→ Work task:
Among the entries that follow, the required portion opens with the line containing "[157,514,315,536] Jalkapallo 56074" and closes with the line containing "[95,38,703,98] CALLE: entrega". Give that portion again exactly, and nothing else.

[Version difference data]
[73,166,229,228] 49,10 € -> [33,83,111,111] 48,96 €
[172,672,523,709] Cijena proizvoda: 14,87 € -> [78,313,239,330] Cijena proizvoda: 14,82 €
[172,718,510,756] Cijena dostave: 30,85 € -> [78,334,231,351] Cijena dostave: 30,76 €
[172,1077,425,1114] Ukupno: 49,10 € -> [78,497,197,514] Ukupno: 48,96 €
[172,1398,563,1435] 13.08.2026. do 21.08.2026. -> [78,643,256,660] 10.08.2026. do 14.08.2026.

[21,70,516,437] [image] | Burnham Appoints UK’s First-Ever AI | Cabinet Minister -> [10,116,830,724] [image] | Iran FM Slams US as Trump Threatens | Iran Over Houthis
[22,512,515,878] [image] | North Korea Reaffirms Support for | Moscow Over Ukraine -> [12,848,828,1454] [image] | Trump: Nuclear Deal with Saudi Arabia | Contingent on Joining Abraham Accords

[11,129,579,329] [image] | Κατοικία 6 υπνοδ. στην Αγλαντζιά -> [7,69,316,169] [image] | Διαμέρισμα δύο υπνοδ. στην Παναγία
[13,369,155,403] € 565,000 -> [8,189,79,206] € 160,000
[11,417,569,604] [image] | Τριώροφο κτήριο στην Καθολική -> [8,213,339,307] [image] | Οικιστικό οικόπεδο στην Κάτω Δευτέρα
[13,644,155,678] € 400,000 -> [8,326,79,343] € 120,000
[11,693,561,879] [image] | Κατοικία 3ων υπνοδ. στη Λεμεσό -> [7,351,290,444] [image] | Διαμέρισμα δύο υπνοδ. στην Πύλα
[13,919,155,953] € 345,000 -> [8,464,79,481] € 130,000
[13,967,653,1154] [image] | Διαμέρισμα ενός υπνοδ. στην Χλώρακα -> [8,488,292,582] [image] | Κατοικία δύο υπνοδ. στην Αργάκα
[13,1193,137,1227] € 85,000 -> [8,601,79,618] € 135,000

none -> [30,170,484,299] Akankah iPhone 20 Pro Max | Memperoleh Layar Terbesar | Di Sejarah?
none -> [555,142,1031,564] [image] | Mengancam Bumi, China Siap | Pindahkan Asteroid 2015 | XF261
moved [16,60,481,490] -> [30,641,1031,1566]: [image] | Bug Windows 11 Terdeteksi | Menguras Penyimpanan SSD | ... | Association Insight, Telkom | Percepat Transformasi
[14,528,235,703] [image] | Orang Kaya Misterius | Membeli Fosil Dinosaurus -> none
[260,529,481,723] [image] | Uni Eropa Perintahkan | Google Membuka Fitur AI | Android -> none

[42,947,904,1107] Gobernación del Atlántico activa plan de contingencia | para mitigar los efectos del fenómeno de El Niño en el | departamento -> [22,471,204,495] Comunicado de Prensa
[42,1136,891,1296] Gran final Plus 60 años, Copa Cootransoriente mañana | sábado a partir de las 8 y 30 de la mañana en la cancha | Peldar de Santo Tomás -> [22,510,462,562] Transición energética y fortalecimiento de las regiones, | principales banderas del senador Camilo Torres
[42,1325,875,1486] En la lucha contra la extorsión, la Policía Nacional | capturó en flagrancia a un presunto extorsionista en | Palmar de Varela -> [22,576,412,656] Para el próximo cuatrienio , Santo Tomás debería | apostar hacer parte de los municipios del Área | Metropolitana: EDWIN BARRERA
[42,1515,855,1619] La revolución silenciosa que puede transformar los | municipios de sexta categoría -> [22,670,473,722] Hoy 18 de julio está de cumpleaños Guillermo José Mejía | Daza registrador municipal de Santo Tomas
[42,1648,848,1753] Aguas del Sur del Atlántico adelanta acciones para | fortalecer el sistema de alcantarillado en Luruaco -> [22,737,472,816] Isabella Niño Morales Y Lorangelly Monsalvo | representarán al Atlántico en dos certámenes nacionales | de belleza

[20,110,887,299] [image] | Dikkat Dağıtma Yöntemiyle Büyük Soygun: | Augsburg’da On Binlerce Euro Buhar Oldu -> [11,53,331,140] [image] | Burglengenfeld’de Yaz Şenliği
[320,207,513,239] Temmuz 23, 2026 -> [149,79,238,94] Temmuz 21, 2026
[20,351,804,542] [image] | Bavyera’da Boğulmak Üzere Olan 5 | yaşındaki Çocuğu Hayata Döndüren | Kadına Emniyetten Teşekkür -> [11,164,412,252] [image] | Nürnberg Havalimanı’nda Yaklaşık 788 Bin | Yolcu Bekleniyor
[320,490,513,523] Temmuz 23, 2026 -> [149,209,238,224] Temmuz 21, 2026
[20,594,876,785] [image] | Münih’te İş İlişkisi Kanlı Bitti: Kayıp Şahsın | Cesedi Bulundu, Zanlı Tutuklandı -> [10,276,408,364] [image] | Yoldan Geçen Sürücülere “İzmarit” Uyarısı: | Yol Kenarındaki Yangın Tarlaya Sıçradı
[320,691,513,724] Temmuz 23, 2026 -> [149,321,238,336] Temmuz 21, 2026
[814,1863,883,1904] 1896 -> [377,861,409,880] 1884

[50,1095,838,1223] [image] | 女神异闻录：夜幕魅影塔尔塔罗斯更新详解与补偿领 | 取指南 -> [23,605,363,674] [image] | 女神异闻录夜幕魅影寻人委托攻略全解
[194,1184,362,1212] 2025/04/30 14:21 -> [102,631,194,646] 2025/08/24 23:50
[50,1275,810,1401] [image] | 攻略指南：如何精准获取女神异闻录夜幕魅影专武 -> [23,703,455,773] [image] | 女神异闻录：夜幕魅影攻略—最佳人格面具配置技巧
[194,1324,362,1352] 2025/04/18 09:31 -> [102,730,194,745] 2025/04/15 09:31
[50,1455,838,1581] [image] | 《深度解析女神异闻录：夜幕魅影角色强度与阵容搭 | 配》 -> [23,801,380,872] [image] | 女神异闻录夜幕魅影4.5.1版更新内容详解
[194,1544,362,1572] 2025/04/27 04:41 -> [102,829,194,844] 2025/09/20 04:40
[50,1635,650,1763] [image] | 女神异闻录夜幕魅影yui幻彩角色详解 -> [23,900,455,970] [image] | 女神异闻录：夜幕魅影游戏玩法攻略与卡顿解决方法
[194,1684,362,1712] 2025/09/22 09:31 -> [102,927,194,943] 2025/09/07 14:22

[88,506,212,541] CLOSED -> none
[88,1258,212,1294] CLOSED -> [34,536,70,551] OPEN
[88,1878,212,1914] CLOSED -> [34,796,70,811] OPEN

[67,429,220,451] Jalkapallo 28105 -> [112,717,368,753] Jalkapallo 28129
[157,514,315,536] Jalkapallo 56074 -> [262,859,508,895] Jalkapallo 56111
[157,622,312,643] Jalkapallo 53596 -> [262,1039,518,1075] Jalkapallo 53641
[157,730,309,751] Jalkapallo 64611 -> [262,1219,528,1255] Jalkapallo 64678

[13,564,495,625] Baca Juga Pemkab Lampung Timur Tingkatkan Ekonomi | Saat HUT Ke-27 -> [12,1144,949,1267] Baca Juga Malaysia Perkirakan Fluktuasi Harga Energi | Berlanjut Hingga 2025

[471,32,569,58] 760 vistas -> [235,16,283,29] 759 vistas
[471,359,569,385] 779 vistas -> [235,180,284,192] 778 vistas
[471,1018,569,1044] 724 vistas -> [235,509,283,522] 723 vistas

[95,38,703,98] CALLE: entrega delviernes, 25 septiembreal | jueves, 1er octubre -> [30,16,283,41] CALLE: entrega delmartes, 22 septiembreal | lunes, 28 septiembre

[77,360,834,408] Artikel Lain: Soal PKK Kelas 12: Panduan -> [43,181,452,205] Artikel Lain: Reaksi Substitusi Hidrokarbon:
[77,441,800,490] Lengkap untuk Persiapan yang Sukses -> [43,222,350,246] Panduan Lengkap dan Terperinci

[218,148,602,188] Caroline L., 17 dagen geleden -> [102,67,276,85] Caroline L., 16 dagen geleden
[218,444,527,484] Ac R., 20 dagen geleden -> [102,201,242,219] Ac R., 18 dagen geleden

→ Result of the task:
[157,514,315,536] Jalkapallo 56074 -> [262,859,508,895] Jalkapallo 56111
[157,622,312,643] Jalkapallo 53596 -> [262,1039,518,1075] Jalkapallo 53641
[157,730,309,751] Jalkapallo 64611 -> [262,1219,528,1255] Jalkapallo 64678

[13,564,495,625] Baca Juga Pemkab Lampung Timur Tingkatkan Ekonomi | Saat HUT Ke-27 -> [12,1144,949,1267] Baca Juga Malaysia Perkirakan Fluktuasi Harga Energi | Berlanjut Hingga 2025

[471,32,569,58] 760 vistas -> [235,16,283,29] 759 vistas
[471,359,569,385] 779 vistas -> [235,180,284,192] 778 vistas
[471,1018,569,1044] 724 vistas -> [235,509,283,522] 723 vistas

[95,38,703,98] CALLE: entrega delviernes, 25 septiembreal | jueves, 1er octubre -> [30,16,283,41] CALLE: entrega delmartes, 22 septiembreal | lunes, 28 septiembre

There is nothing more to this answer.